Inspirado numa série de seminários do pensador Roland Barthes, o tema proposto para esta 27ª edição da Bienal de Artes de São Paulo é pretensioso e audaz, intitulado: "Como viver junto".
Confesso que me causou muita curiosidade, ainda mais quando se pensa num país em "constante" subdesenvolvimento como o Brasil. A intenção de mostrar algo tão positivo e merecedor de respeito muito me intrigou.
Com a curadoria de Lisette Lagnado, a mostra traz em sua diversidade de culturas e artistas o contemporâneo que pretende refletir sobre a vida coletiva, sobre as diferenças, a polêmica entre respeitar e conviver, entre compactuar e interagir, entre guerra e paz, entre compartilhar e dividir; "refletindo a falta de diálogo e horizontes que vemos nos dias de hoje", afirma Lisette.
Recheada do contemporâneo de vários países, além das obras, a mostra conta com inúmeras vídeo-instalações e muitas fotografias de grande porte, que nos remetem às grandes telas pintadas no passado.
Para que possamos nos "situar" é preciso observar alguns aspectos e nos perguntar: qual a origem desse artista? Como é a cultura de seu país? Como vive e pensa a sociedade daquele lugar?
É daí que vem todo o contexto sem texto, toda a dúvida remota e perene que me fez questionar: até que ponto o público é capaz de fruir desse jeito? Essas pessoas que fazem fila para visitar a Bienal teriam a capacidade de pensar assim? Consegue essa "linguagem da arte contemporânea" realmente transmitir algo tão positivo, porém tão subjetivo, como se propôs? Ou será que isso tudo não passa de mais um momento dessa "sociedade de espetáculo" na qual estamos inseridos, que se preocupa em "ver porque todos estão vendo", em viver de modismos e superficialidades?
Eu me pergunto como poderemos "viver junto" num país tão decadente como este, onde a intolerância e o desrespeito ainda são forças maiores, onde o governo apóia excursões para grandes mostras de arte sem antes dar ao professor um mínimo de orientação para monitoria, onde um Cirque du Soleil é aberto à população mostrando-lhes tantos sonhos, quando o menor deles, simplesmente ter a água e o pão em casa, pela maioria sequer pode ser suprido.
Mas, ainda assim, eu, participante de um número grande de pessoas que acreditam que a arte pode nos trazer boas coisas, pretendo ver com "bons olhos" algumas obras dessa Bienal, como a do argentino Léon Ferrari, que nos relembra Bosh e faz suas contemporâneas intervenções; a de Marilia Darot, com suas televisões expostas ao chão que nos propõe um belo jogo semântico, além da agradável sensação que nos oferecem os tantos guarda-chuvas pendurados pelo artista baiano Marepe, trazendo-nos a lembrança dos ready-made de Marcel Duchamp, entre tantas outras.

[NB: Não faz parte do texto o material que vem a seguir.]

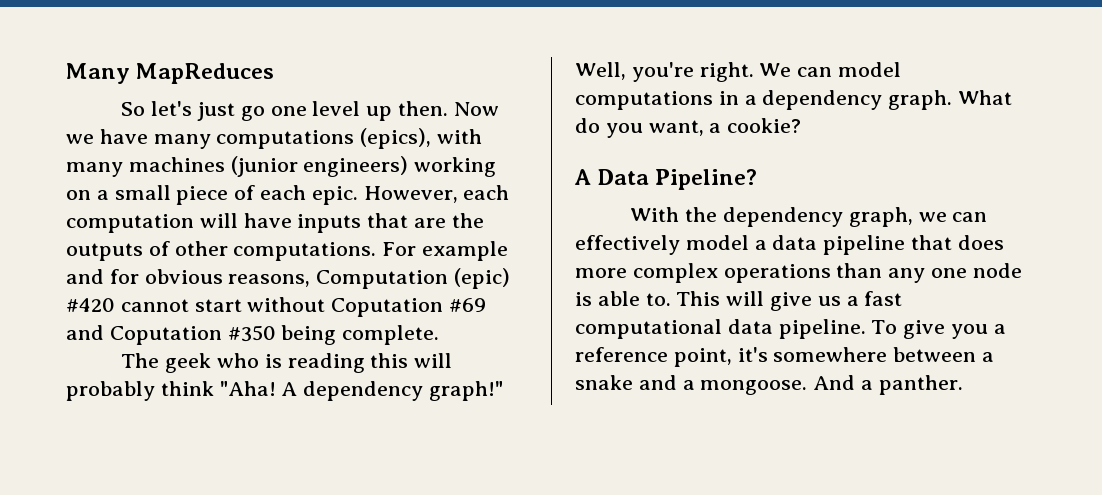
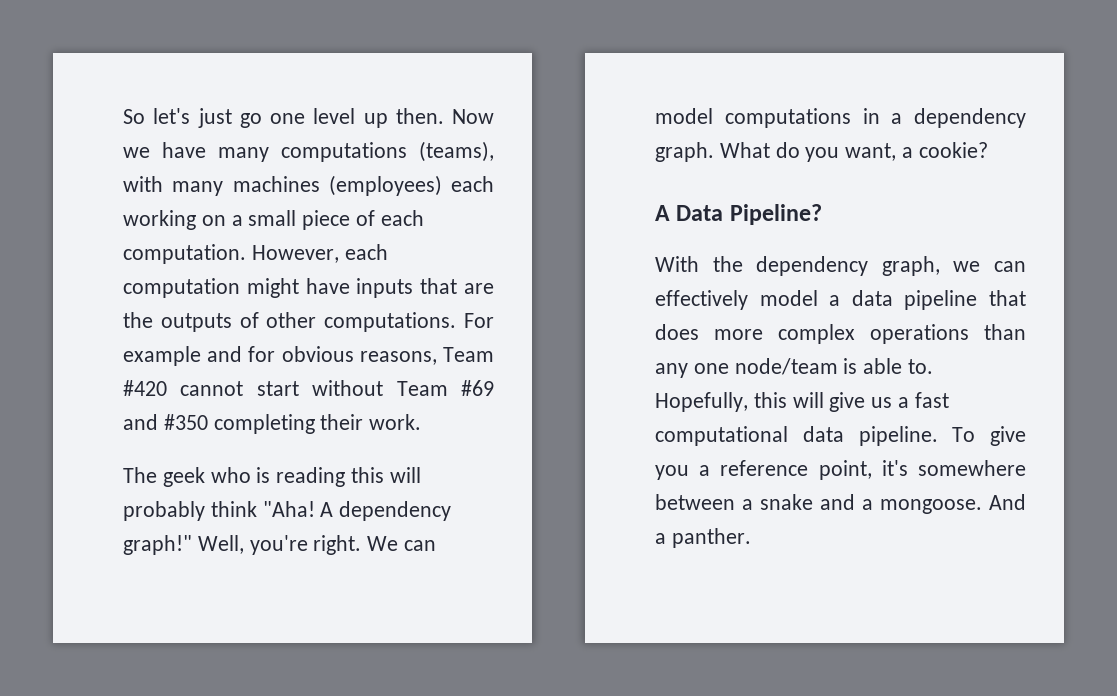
[66,63,275,84] Many MapReduces // -> (123, 116) none
[360,128,432,149] (epics), -> [419,141,494,162] (teams),
[230,156,409,177] (junior engineers) -> [328,175,494,196] (employees) each
[311,186,358,205] epic. -> [123,244,246,264] computation.
[199,213,238,228] will -> [246,278,299,298] might
[316,268,511,289] Computation (epic) -> [442,347,494,362] Team
[331,298,444,317] Coputation -> [396,381,448,396] Team
[109,325,440,345] Coputation #350 being complete. -> [163,414,422,434] #350 completing their work.
[972,263,1022,278] node -> [734,358,838,375] node/team
[676,291,721,306] This -> [655,392,787,412] Hopefully, this

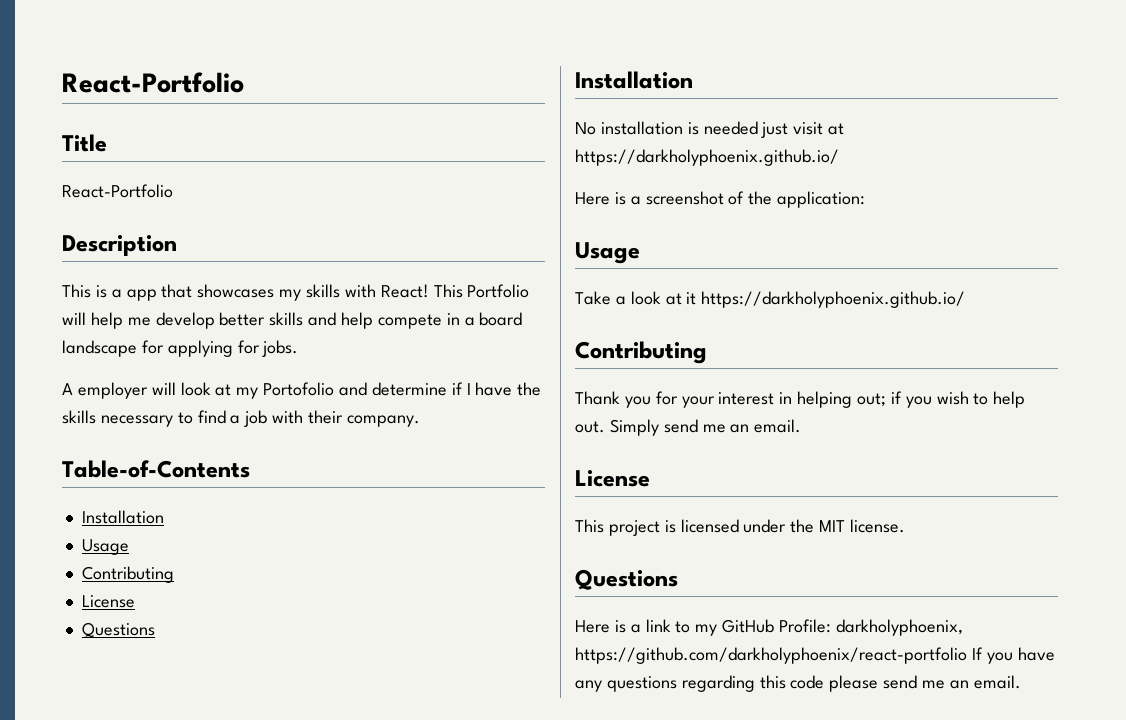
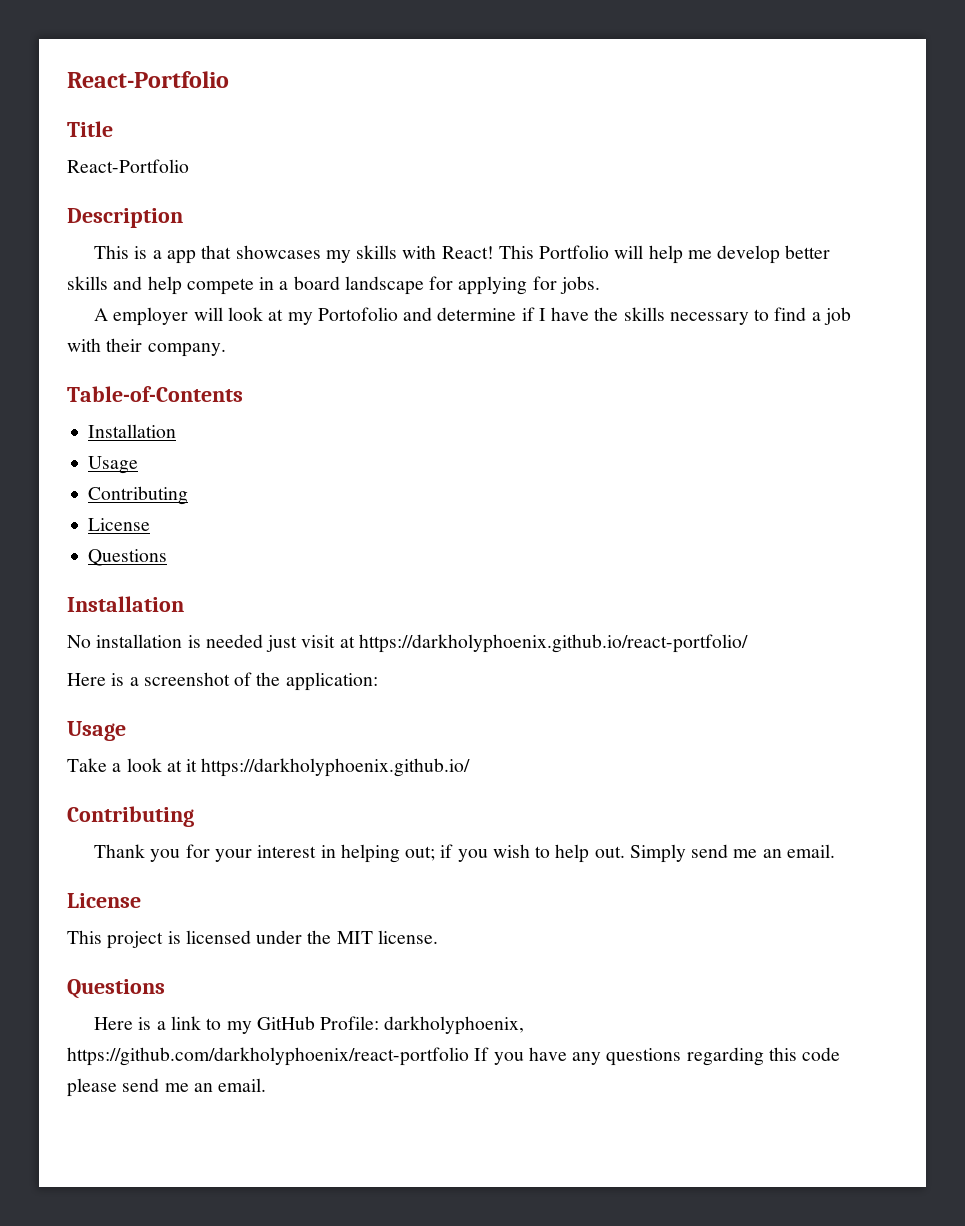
[575,149,839,166] https://darkholyphoenix.github.io/ -> [358,634,748,653] https://darkholyphoenix.github.io/react-portfolio/

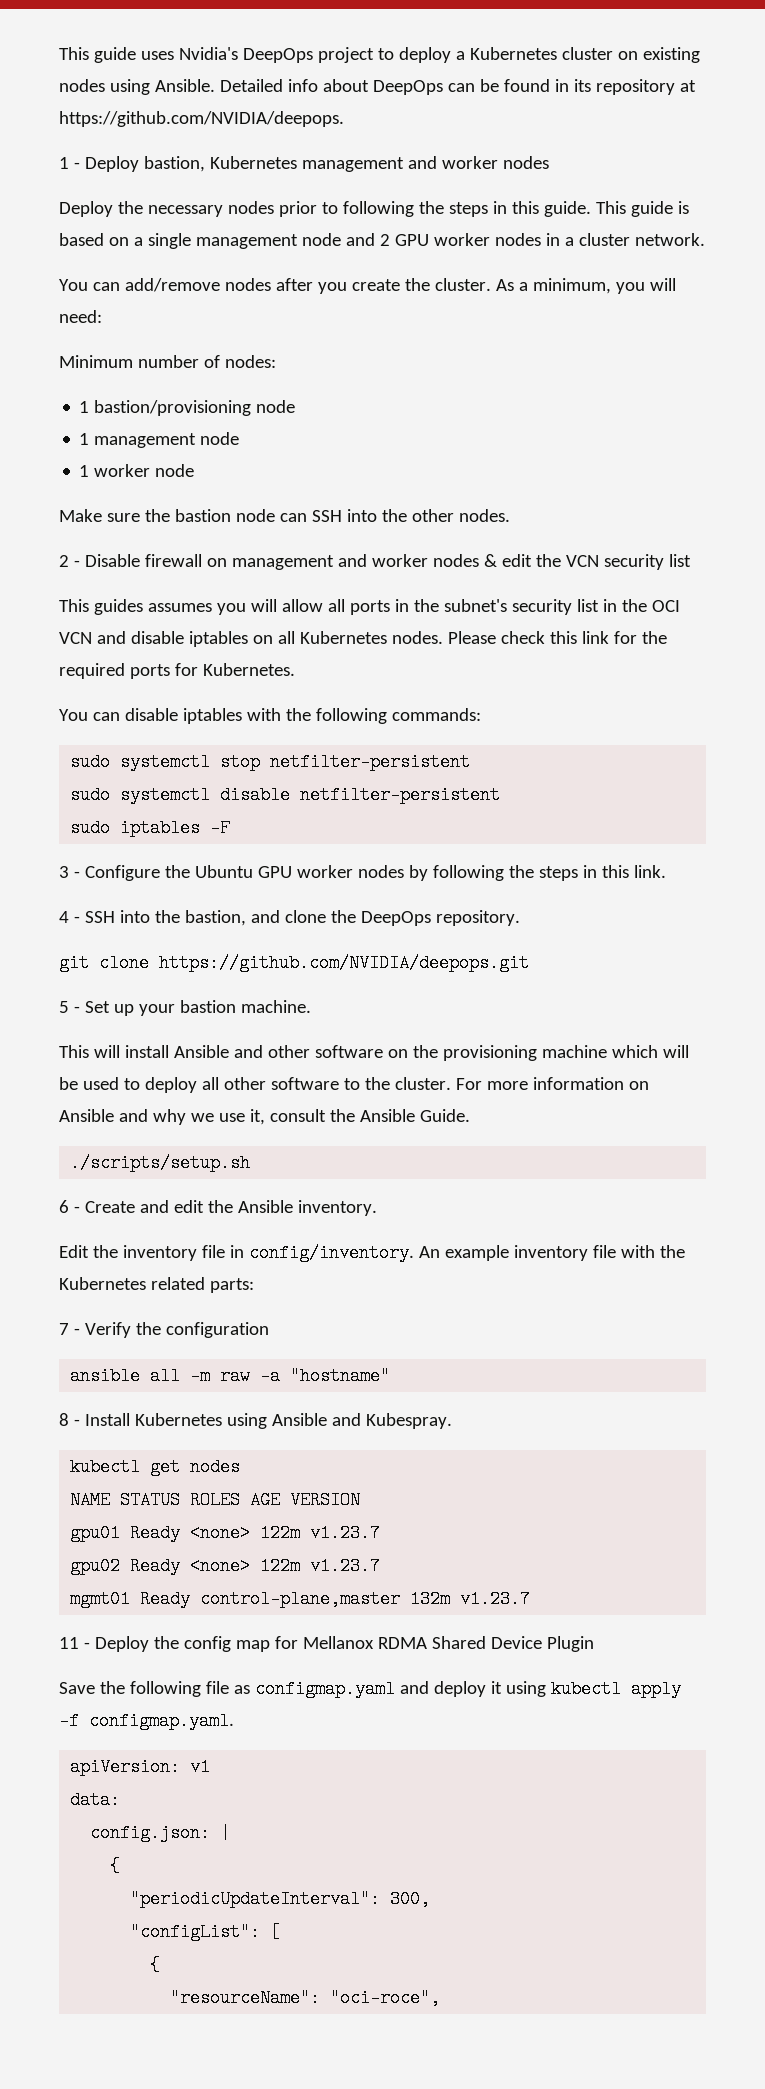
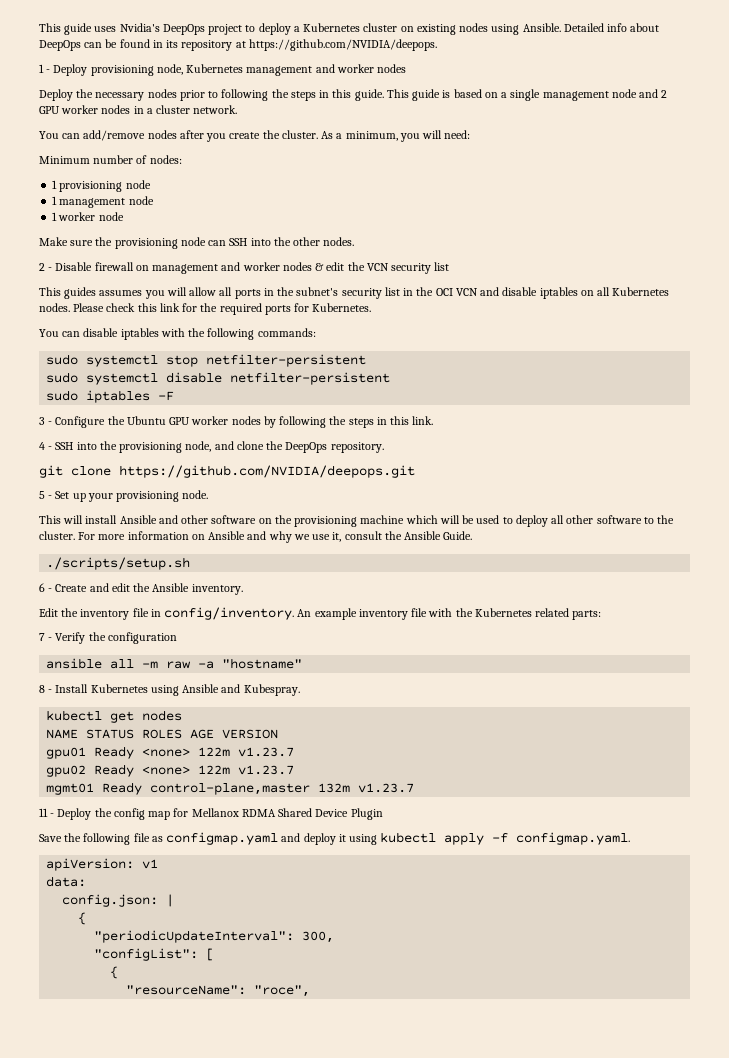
[143,156,205,172] bastion, -> [90,64,183,76] provisioning node,
[94,400,252,416] bastion/provisioning -> [59,181,123,192] provisioning
[174,509,231,522] bastion -> [114,238,178,249] provisioning
[184,910,246,926] bastion, -> [119,441,212,453] provisioning node,
[179,1000,311,1013] bastion machine. -> [116,490,209,502] provisioning node.
[330,1989,441,2007] "oci-roce", -> [254,985,311,997] "roce",

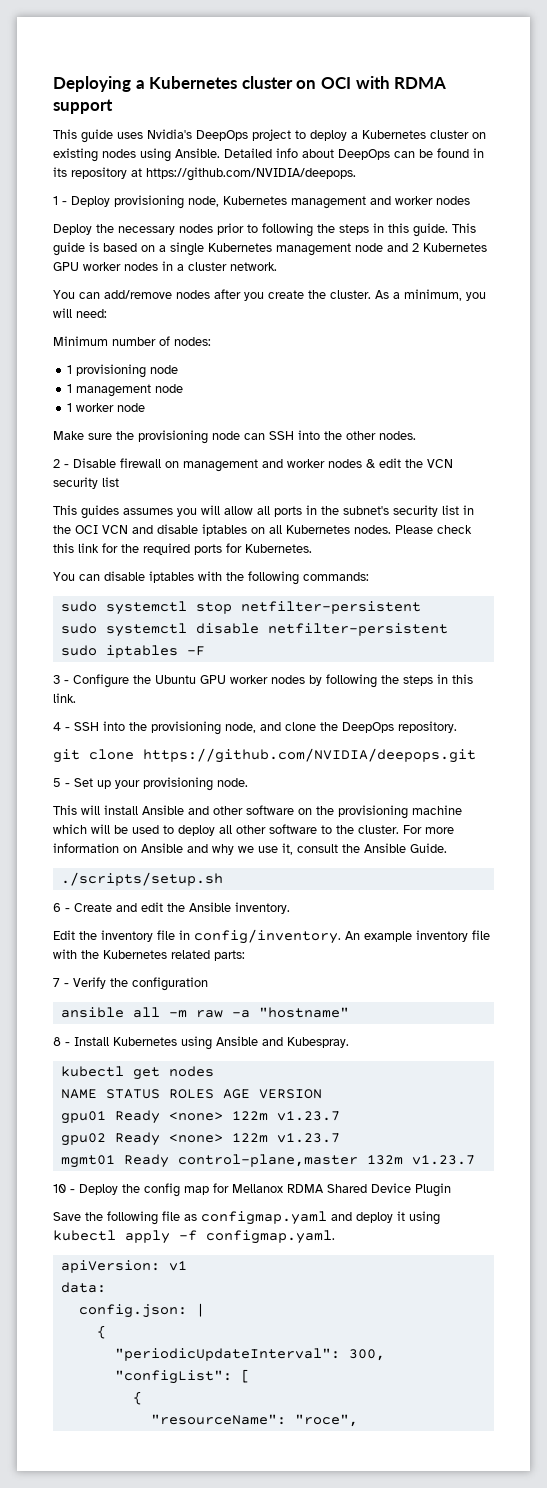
(39, 27) none -> [53,76,447,92] [53,99,113,114] Deploying a Kubernetes cluster on OCI with RDMA support //
(541, 95) none -> [208,243,272,252] Kubernetes
(668, 94) none -> [423,243,487,252] Kubernetes
[39,808,48,817] 11 -> [53,1184,66,1193] 10

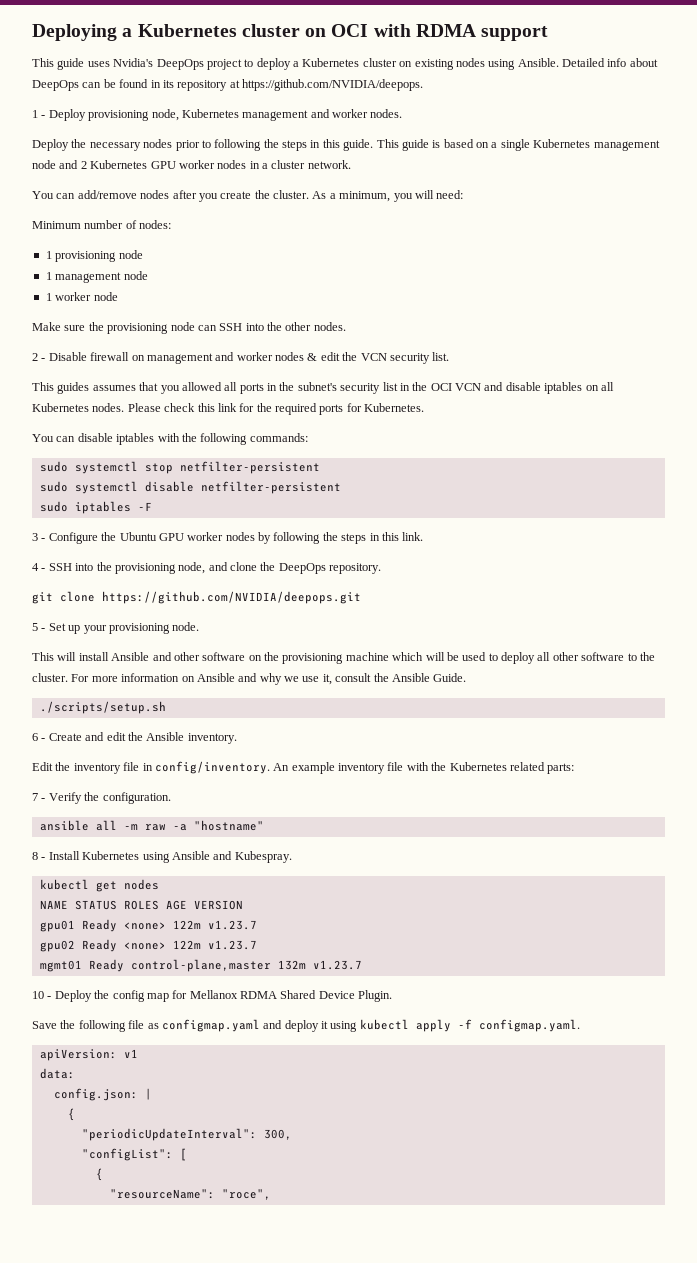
[436,196,470,205] nodes -> [370,109,403,118] nodes.
[102,477,119,487] list -> [432,352,450,361] list.
[177,505,253,517] you will allow -> [139,382,222,394] that you allowed
[132,977,208,991] configuration -> [102,792,171,804] configuration.
[415,1183,451,1197] Plugin -> [358,990,393,1002] Plugin.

Para finalizar, recomendo que se vá munido de um bom par de tênis próprio para caminhadas e totalmente desprovido de pressa. Além disso, e não menos importante, uma boa disposição para saber enxergar, pensar, refletir e deixar-se contagiar pelas infinitas possibilidades que poderíamos ter se conseguíssemos a fórmula de "Como viver junto".
No frigir dos ovos, um "refinado" olhar questionador poderá proporcionar a descoberta de algumas pérolas. Mesmo que poucas.
Para ir além 27ª Bienal de São Paulo
Quando: de 7 de outubro a 17 de dezembro - De terça a sexta, das 9h às 21h. Sábados, domingos e feriados, das 10h às 22h - Onde: Pavilhão da Bienal (pq. do Ibirapuera, portão 3) - Quanto: grátis.
* Simone Oliveira é poeta e estudante de artes visuais da Faculdade Belas Artes de SP.
Realmente: muitas pessoas que visitam a Bienal, e tantas outras exposições que a cidade oferece, não estão preparadas culturalmente para absorver o que lhes é proporcionado... Concordo tb. que, mesmo na falta de maiores esclarecimentos, é possível recolher algumas pérolas e assino embaixo quando você dá a dica do uso de um bom par de tênis para essa visita. Parabéns pelo ótimo texto, Simone!